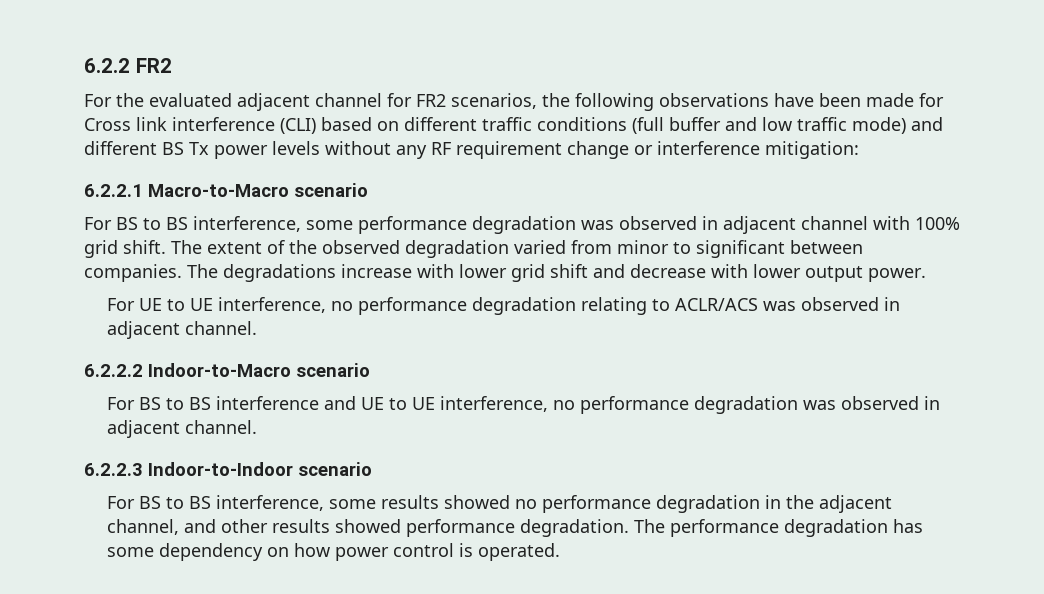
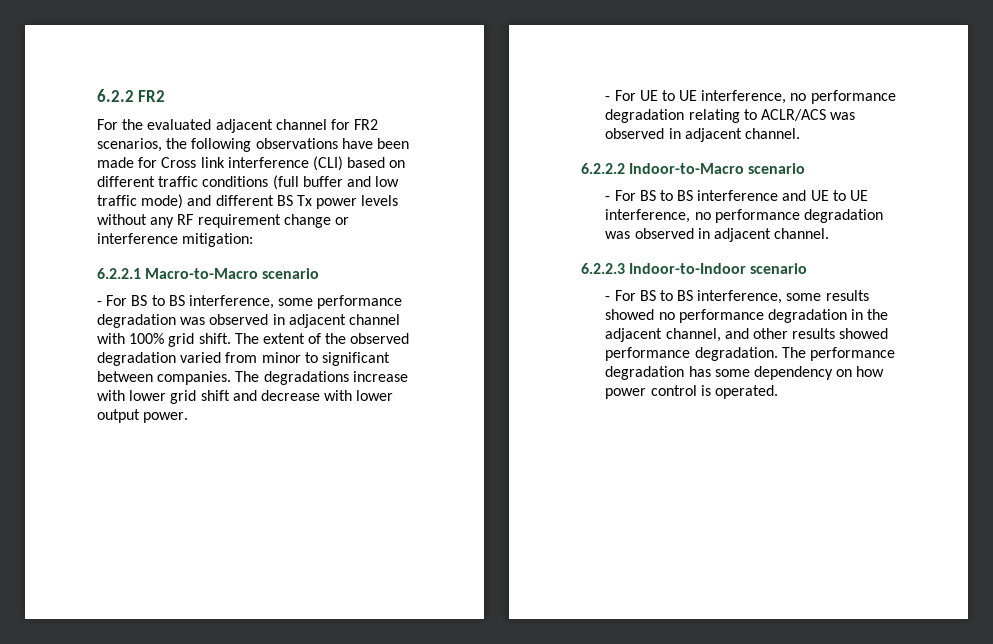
- For BS to BS interference, some performance degradation was observed in adjacent channel with 100% grid shift.
+ - For BS to BS interference, some performance degradation was observed in adjacent channel with 100% grid shift.
- For UE to UE interference, no performance degradation relating to ACLR/ACS was observed in adjacent channel.
+ - For UE to UE interference, no performance degradation relating to ACLR/ACS was observed in adjacent channel.
- For BS to BS interference and UE to UE interference, no performance degradation was observed in adjacent channel.
+ - For BS to BS interference and UE to UE interference, no performance degradation was observed in adjacent channel.
- For BS to BS interference, some results showed no performance degradation in the adjacent channel, and other results showed performance degradation.
+ - For BS to BS interference, some results showed no performance degradation in the adjacent channel, and other results showed performance degradation.

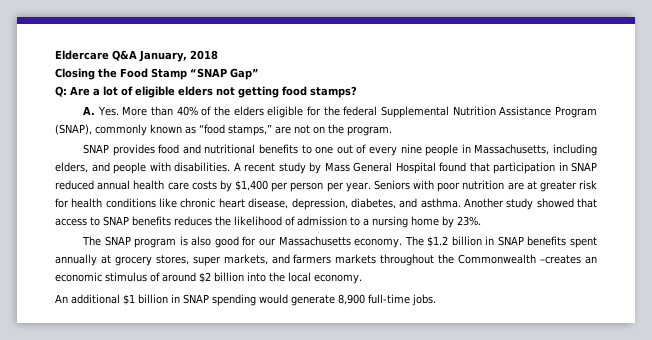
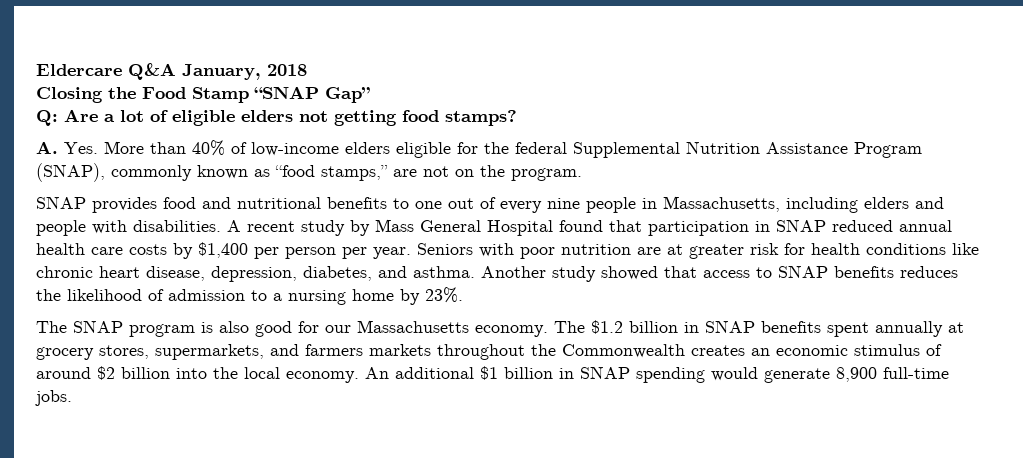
- A. Yes. More than 40% of the elders eligible for the federal Supplemental Nutrition Assistance Program (SNAP), commonly known as “food stamps,” are not on the program.
+ A. Yes. More than 40% of low-income elders eligible for the federal Supplemental Nutrition Assistance Program (SNAP), commonly known as “food stamps,” are not on the program.
- SNAP provides food and nutritional benefits to one out of every nine people in Massachusetts, including elders, and people with disabilities.
+ SNAP provides food and nutritional benefits to one out of every nine people in Massachusetts, including elders and people with disabilities.
- The $1.2 billion in SNAP benefits spent annually at grocery stores, super markets, and farmers markets throughout the Commonwealth –creates an economic stimulus of around $2 billion into the local economy.
- An additional $1 billion in SNAP spending would generate 8,900 full-time jobs.
+ The $1.2 billion in SNAP benefits spent annually at grocery stores, supermarkets, and farmers markets throughout the Commonwealth creates an economic stimulus of around $2 billion into the local economy. An additional $1 billion in SNAP spending would generate 8,900 full-time jobs.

#### What to work on:
Whenever a line includes the word "Massachusetts", pull it out of the entries.

#### Your solution:
- SNAP provides food and nutritional benefits to one out of every nine people in Massachusetts, including elders, and people with disabilities.
+ SNAP provides food and nutritional benefits to one out of every nine people in Massachusetts, including elders and people with disabilities.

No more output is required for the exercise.